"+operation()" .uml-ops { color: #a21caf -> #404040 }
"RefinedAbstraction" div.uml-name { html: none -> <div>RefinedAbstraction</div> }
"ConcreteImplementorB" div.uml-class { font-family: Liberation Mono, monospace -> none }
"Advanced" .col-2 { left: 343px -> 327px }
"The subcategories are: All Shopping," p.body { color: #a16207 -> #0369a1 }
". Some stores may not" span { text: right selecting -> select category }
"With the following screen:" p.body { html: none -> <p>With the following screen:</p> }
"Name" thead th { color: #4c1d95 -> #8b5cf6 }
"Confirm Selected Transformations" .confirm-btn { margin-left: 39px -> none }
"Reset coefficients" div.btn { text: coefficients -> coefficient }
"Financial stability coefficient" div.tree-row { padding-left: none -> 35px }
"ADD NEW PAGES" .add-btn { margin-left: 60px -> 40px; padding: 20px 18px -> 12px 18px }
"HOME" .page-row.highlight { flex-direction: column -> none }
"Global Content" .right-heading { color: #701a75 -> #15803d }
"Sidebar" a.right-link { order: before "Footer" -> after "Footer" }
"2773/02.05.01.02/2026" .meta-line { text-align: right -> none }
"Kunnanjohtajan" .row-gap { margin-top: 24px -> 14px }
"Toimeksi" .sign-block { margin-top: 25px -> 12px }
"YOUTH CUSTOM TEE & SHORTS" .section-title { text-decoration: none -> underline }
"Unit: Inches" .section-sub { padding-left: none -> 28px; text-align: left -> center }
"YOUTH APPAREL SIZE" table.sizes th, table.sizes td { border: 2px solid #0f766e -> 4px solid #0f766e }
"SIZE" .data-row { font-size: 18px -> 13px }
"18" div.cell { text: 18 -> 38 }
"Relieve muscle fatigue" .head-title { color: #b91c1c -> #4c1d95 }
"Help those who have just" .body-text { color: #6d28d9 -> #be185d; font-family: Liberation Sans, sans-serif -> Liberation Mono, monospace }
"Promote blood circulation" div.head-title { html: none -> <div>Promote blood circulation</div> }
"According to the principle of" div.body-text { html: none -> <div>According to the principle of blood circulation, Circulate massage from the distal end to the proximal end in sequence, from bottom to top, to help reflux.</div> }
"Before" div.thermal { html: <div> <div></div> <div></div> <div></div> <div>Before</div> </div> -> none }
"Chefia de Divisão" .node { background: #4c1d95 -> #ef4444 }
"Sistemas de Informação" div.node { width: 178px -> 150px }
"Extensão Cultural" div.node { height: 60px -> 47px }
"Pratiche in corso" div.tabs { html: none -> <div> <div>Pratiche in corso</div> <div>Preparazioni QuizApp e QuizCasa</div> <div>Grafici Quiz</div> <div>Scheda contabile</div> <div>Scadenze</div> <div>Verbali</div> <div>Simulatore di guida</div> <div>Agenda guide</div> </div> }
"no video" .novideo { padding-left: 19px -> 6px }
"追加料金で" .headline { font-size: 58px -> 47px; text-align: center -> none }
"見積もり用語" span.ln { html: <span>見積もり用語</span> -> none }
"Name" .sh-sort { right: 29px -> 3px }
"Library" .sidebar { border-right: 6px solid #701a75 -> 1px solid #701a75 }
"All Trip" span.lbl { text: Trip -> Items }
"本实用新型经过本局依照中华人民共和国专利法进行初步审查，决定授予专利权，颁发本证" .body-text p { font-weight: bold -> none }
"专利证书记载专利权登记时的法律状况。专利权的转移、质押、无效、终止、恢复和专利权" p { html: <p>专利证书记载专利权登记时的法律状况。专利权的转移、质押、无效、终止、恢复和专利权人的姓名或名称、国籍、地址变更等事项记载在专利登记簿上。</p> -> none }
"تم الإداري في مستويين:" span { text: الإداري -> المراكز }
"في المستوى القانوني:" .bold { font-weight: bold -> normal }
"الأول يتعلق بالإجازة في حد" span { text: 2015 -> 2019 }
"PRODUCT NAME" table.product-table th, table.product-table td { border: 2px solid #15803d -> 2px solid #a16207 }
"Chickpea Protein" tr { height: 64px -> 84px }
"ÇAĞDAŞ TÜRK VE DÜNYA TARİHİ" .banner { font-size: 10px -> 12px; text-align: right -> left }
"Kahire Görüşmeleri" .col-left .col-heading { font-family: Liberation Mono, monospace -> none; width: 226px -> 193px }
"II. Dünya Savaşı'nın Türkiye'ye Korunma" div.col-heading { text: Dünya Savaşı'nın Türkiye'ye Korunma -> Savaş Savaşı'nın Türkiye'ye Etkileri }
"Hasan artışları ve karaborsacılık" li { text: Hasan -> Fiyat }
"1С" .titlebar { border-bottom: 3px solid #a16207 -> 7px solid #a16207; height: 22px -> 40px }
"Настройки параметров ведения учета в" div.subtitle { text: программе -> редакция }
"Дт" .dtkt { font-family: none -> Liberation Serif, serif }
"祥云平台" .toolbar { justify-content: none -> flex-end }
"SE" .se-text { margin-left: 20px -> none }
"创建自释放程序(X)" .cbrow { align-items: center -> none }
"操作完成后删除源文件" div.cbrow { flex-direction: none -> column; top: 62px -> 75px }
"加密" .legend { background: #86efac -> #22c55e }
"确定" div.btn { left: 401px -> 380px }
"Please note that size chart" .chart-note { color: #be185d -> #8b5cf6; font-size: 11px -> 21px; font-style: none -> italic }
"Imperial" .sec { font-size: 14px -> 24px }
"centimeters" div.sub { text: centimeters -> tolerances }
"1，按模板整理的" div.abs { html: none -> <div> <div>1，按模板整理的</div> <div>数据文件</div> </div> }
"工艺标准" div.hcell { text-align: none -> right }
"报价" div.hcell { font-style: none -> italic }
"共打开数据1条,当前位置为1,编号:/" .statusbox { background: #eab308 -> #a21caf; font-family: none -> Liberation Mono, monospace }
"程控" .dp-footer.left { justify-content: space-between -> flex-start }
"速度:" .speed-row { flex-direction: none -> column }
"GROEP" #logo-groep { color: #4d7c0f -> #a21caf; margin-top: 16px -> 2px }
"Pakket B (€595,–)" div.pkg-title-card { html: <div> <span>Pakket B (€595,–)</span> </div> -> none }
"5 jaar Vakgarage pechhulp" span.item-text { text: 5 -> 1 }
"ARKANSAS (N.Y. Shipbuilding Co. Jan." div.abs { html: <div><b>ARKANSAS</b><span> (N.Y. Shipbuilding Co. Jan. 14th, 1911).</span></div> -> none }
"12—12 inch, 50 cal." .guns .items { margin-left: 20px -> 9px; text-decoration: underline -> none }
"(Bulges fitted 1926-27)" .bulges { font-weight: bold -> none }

※

DESCRIPTION OF THE TASK =
All that should be written out is the stretch of lines above between the one holding "font-size: 18px ->" and the one holding "those who have", inclusive, exactly as given.

EXERCISE OUTPUT =
"SIZE" .data-row { font-size: 18px -> 13px }
"18" div.cell { text: 18 -> 38 }
"Relieve muscle fatigue" .head-title { color: #b91c1c -> #4c1d95 }
"Help those who have just" .body-text { color: #6d28d9 -> #be185d; font-family: Liberation Sans, sans-serif -> Liberation Mono, monospace }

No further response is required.